BULSO: This concept of political maps being drawn in a way that might tend to favor one party more than another has been something that's been going on since the founding of our country.

V. JONES: Do you believe that but for gerrymandering, you would be in the U.S. Congress right now?

ODESSA KELLY, 2022 DEMOCRATIC CANDIDATE FOR U.S. HOUSE: Absolutely. Absolutely. I won 75 percent of the vote here in Nashville. I was doing well.

V. JONES: But they deliberately created a district that has 14 counties because in two different states to make it impossible for you to win.

KELLY: Yes, they crack nationally across every black community, the sounds to black vote and voices.

V. JONES: So the biggest city with a third of the economy doesn't have anybody from Nashville in Washington, D.C.

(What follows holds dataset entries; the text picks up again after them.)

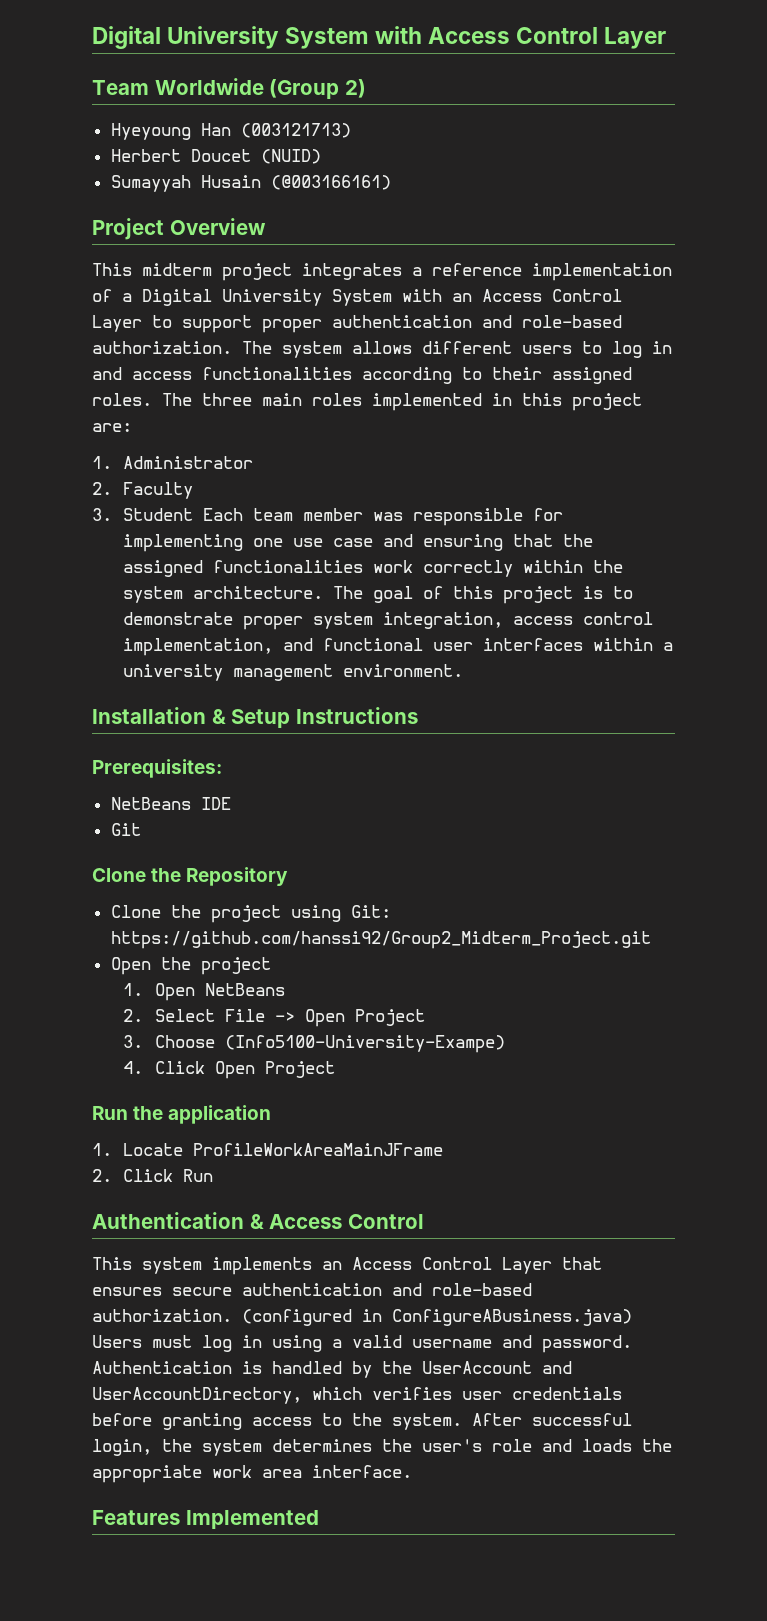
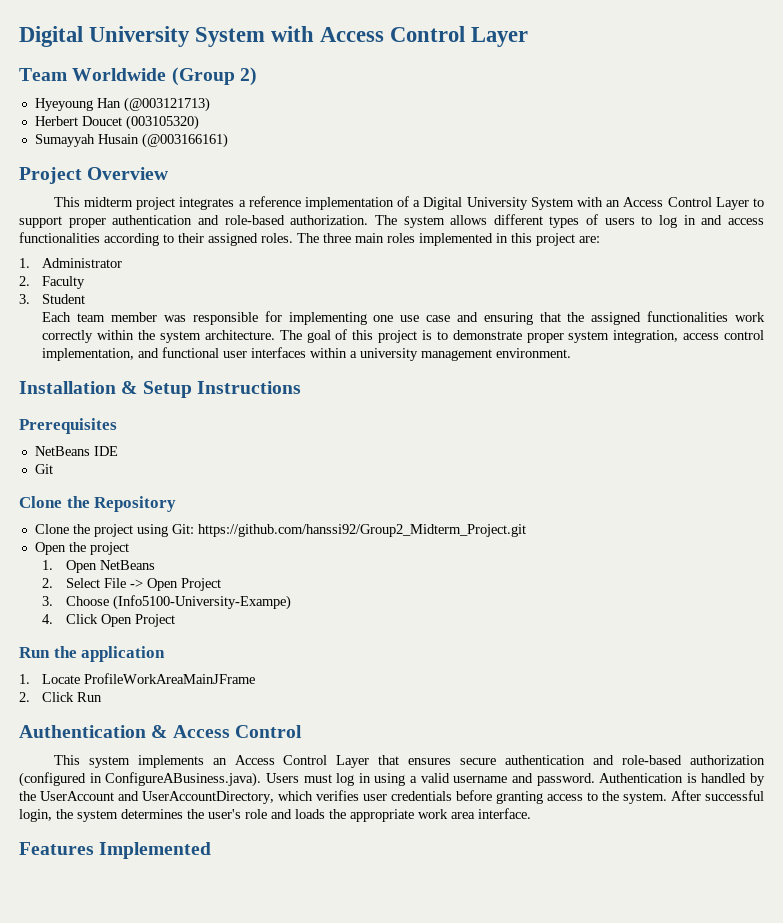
- Hyeyoung Han (003121713)
+ Hyeyoung Han (@003121713)
- Herbert Doucet (NUID)
+ Herbert Doucet (003105320)
- The system allows different users to log in and access functionalities according to their assigned roles.
+ The system allows different types of users to log in and access functionalities according to their assigned roles.
- 3. Student Each team member was responsible for implementing one use case and ensuring that the assigned functionalities work correctly within the system architecture.
+ 3. Student
+ Each team member was responsible for implementing one use case and ensuring that the assigned functionalities work correctly within the system architecture.
- Prerequisites:
+ Prerequisites
- This system implements an Access Control Layer that ensures secure authentication and role-based authorization. (configured in ConfigureABusiness.java) Users must log in using a valid username and password.
+ This system implements an Access Control Layer that ensures secure authentication and role-based authorization (configured in ConfigureABusiness.java). Users must log in using a valid username and password.

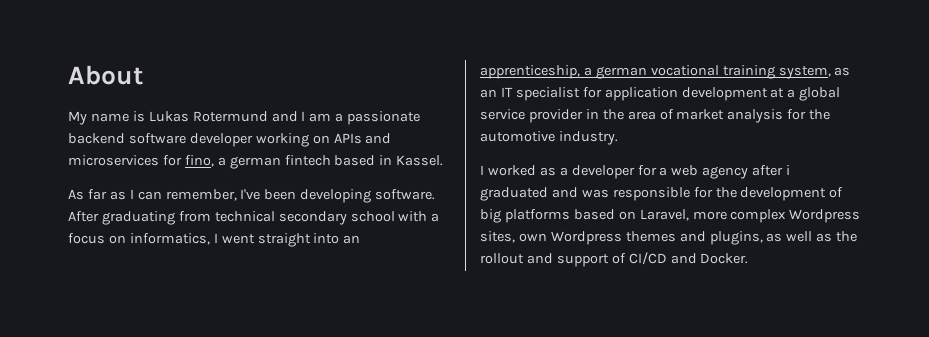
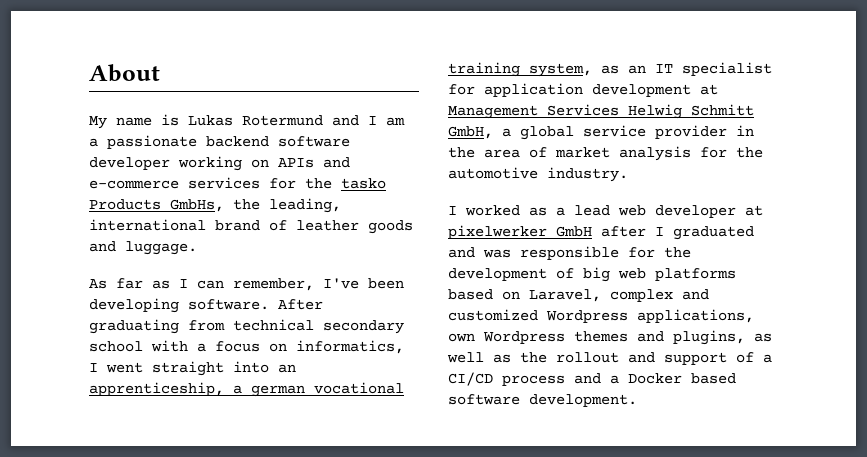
- My name is Lukas Rotermund and I am a passionate backend software developer working on APIs and microservices for fino, a german fintech based in Kassel.
+ My name is Lukas Rotermund and I am a passionate backend software developer working on APIs and e-commerce services for the tasko Products GmbHs, the leading, international brand of leather goods and luggage.
- After graduating from technical secondary school with a focus on informatics, I went straight into an apprenticeship, a german vocational training system, as an IT specialist for application development at a global service provider in the area of market analysis for the automotive industry.
+ After graduating from technical secondary school with a focus on informatics, I went straight into an apprenticeship, a german vocational training system, as an IT specialist for application development at Management Services Helwig Schmitt GmbH, a global service provider in the area of market analysis for the automotive industry.
- I worked as a developer for a web agency after i graduated and was responsible for the development of big platforms based on Laravel, more complex Wordpress sites, own Wordpress themes and plugins, as well as the rollout and support of CI/CD and Docker.
+ I worked as a lead web developer at pixelwerker GmbH after I graduated and was responsible for the development of big web platforms based on Laravel, complex and customized Wordpress applications, own Wordpress themes and plugins, as well as the rollout and support of a CI/CD process and a Docker based software development.

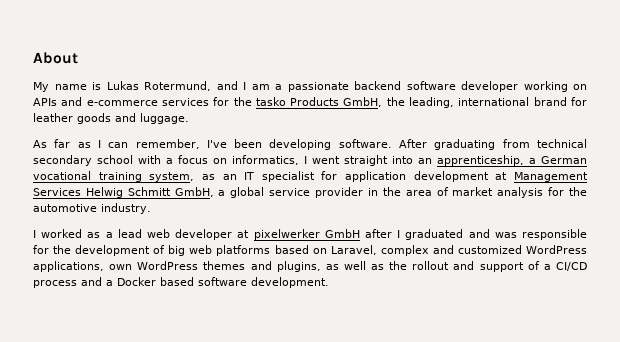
- My name is Lukas Rotermund and I am a passionate backend software developer working on APIs and e-commerce services for the tasko Products GmbHs, the leading, international brand of leather goods and luggage.
+ My name is Lukas Rotermund, and I am a passionate backend software developer working on APIs and e-commerce services for the tasko Products GmbH, the leading, international brand for leather goods and luggage.
- After graduating from technical secondary school with a focus on informatics, I went straight into an apprenticeship, a german vocational training system, as an IT specialist for application development at Management Services Helwig Schmitt GmbH, a global service provider in the area of market analysis for the automotive industry.
+ After graduating from technical secondary school with a focus on informatics, I went straight into an apprenticeship, a German vocational training system, as an IT specialist for application development at Management Services Helwig Schmitt GmbH, a global service provider in the area of market analysis for the automotive industry.
- I worked as a lead web developer at pixelwerker GmbH after I graduated and was responsible for the development of big web platforms based on Laravel, complex and customized Wordpress applications, own Wordpress themes and plugins, as well as the rollout and support of a CI/CD process and a Docker based software development.
+ I worked as a lead web developer at pixelwerker GmbH after I graduated and was responsible for the development of big web platforms based on Laravel, complex and customized WordPress applications, own WordPress themes and plugins, as well as the rollout and support of a CI/CD process and a Docker based software development.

KELLY: This has been a Democratic stronghold for close to 200 years.

V. JONES: Wow.

KELLY: And the three congressional districts that were made in Nashville are all now represented by Republicans.

V. JONES: You know, somebody like you should probably run for office.

(LAUGHTER)

KELLY: I've heard that before.

(COMMERCIAL BREAK)

V. JONES: So I spent a lot of time with the MAGA folks and I've been able to find some common ground on some issues. Could you describe anything that you think might allow for something to break here?

PEARSON: I mean, this issue of gun violence is an issue that MAGA Republicans in our state said they wanted to see addressed. So it's a possibility. The problem is the people who are in office are not willing even to listen to their own constituency on this issue.

Most of those parents from the Covenant, a wealthy, white, private Christian school, are Republican.

J. JONES: They are.

PEARSON: And they're the ones begging -- they're out there with signs that say Republicans for red flag laws.

J. JONES: But I think something so important, the black mothers who've been grieving for a long time are the people on the front lines of the fight.

Shaundelle is one of the steadfast mothers in the movement who is testifying in the legislature long before thousands of people gathered. She went there sometimes by herself testifying before the lawmakers talking about her son, Akilah.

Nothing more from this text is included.